(Work to complete) Nothing but the lines from the one containing "html: <div> <span>Good" through the last line of the data below should be returned, each exactly as it stands, pictures excluded.

Information provided: Begin

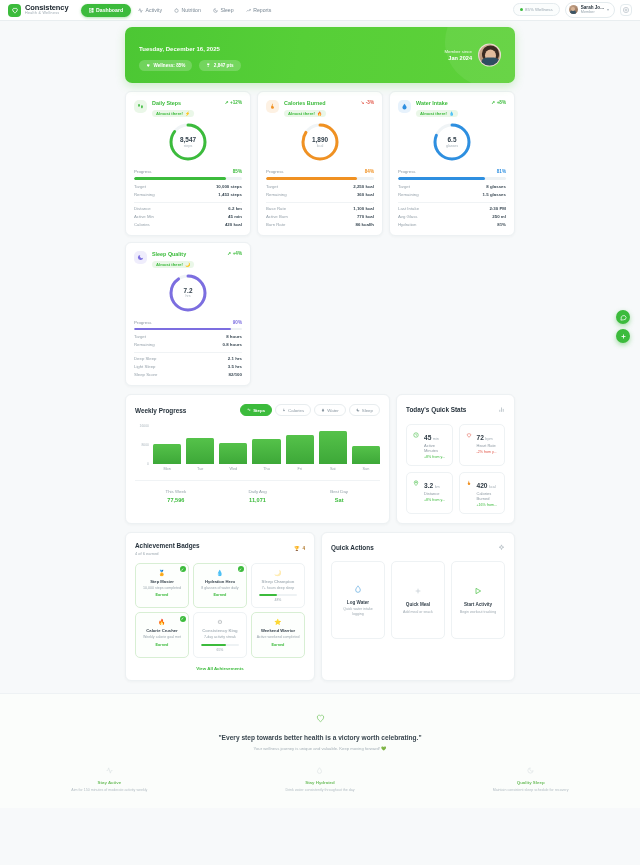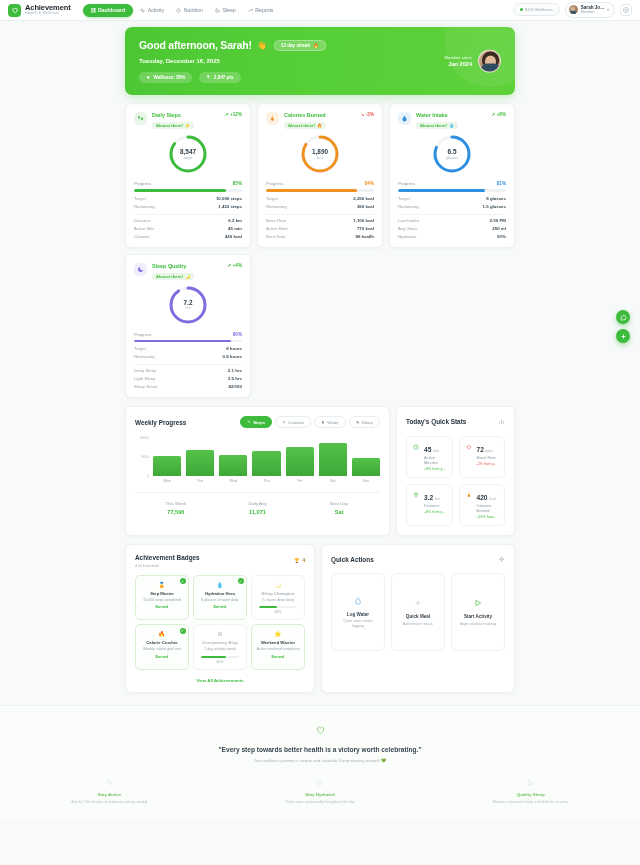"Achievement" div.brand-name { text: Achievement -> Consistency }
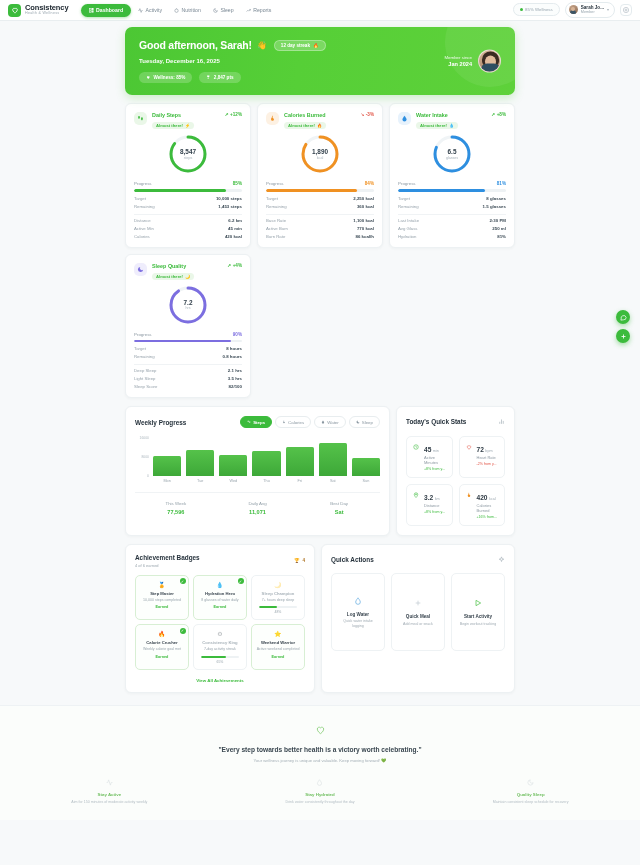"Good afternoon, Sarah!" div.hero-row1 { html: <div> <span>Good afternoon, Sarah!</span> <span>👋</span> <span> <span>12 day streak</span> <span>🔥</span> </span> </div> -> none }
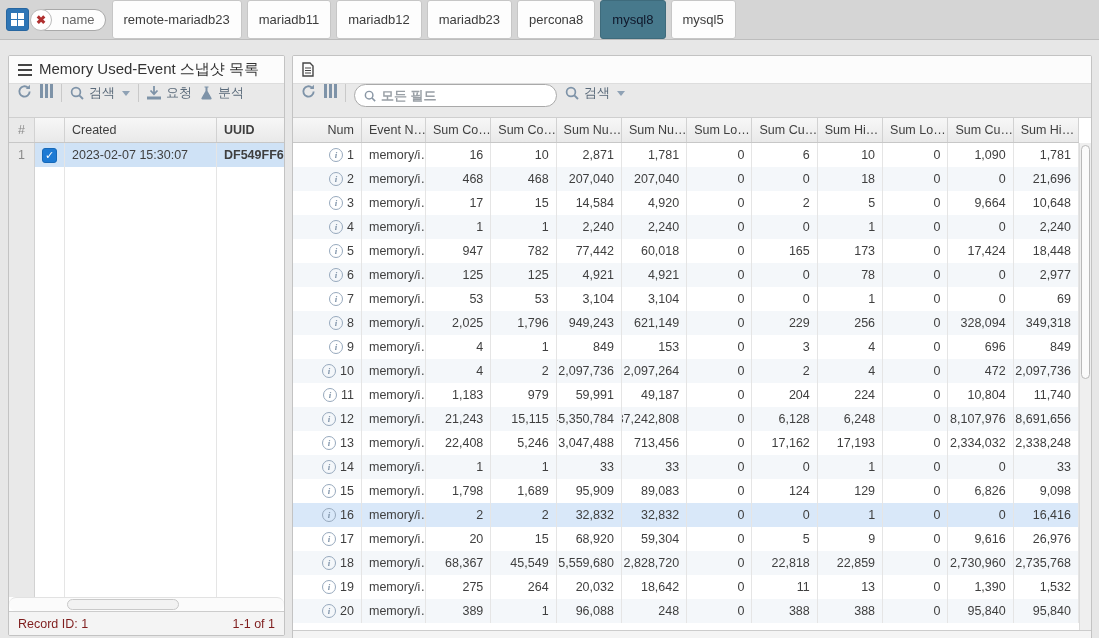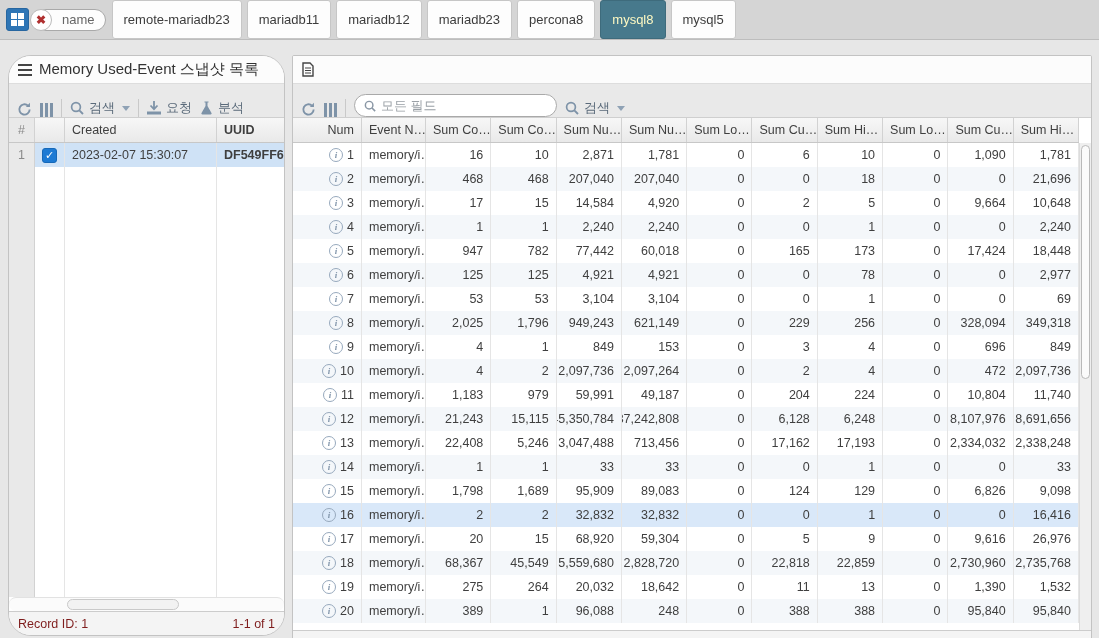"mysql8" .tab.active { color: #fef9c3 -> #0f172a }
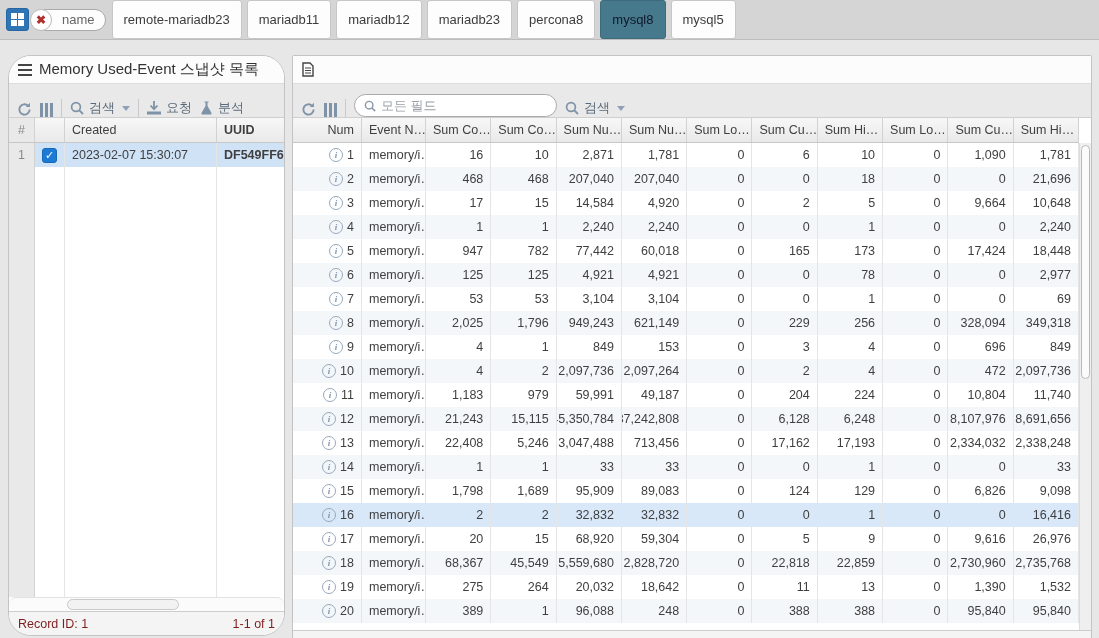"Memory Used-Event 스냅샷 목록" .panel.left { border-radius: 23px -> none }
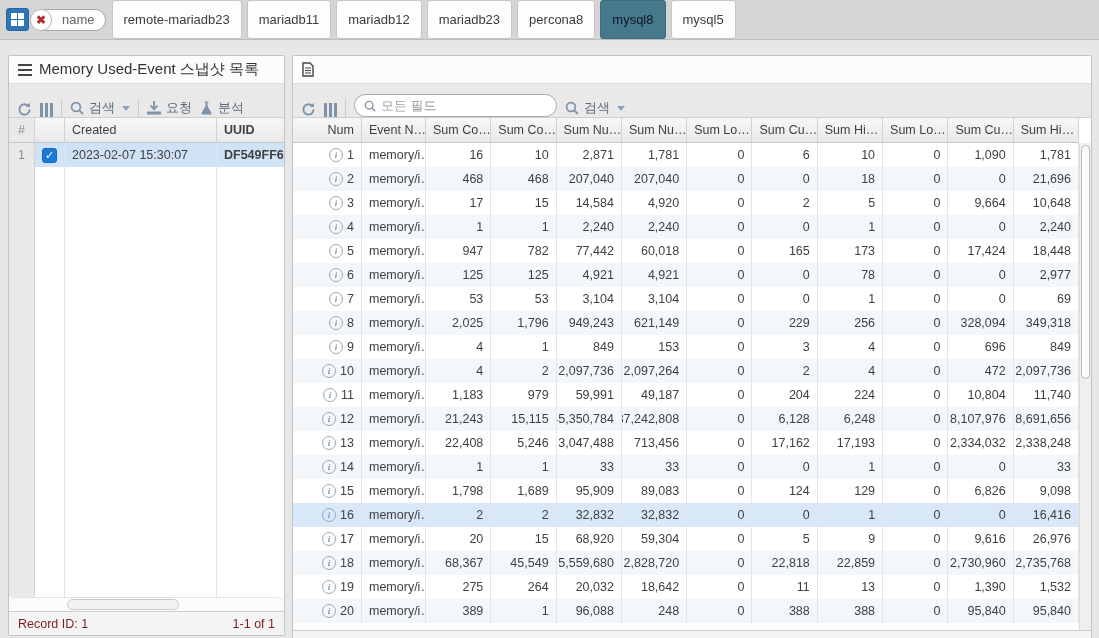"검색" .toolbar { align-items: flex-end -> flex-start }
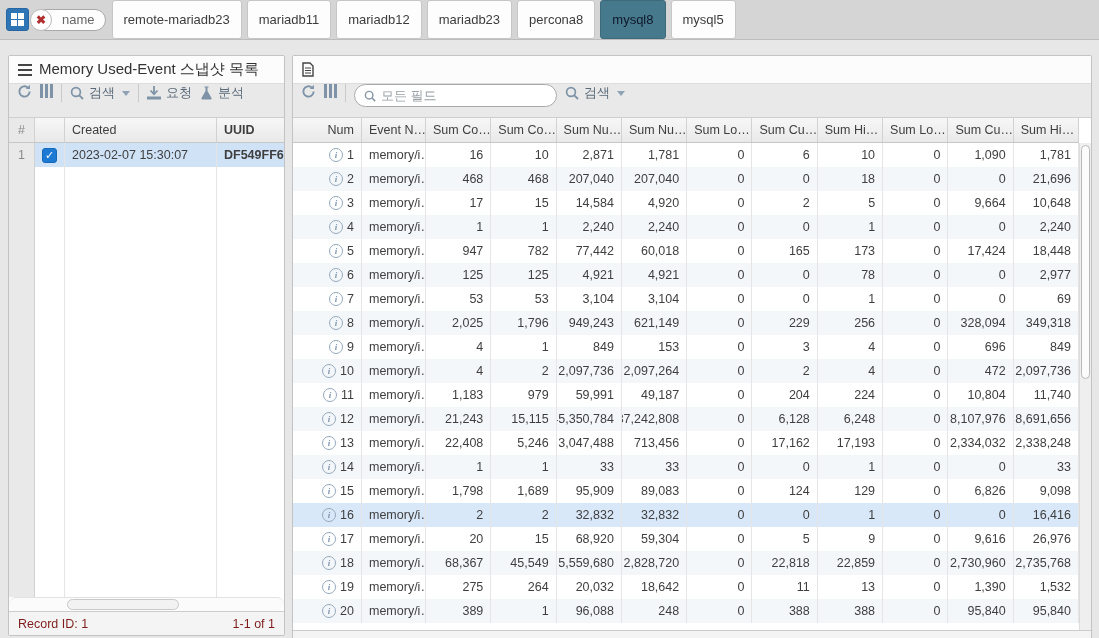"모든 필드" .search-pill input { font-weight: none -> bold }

Information provided: End

(Exercise result)
"Good afternoon, Sarah!" div.hero-row1 { html: <div> <span>Good afternoon, Sarah!</span> <span>👋</span> <span> <span>12 day streak</span> <span>🔥</span> </span> </div> -> none }
"mysql8" .tab.active { color: #fef9c3 -> #0f172a }
"Memory Used-Event 스냅샷 목록" .panel.left { border-radius: 23px -> none }
"검색" .toolbar { align-items: flex-end -> flex-start }
"모든 필드" .search-pill input { font-weight: none -> bold }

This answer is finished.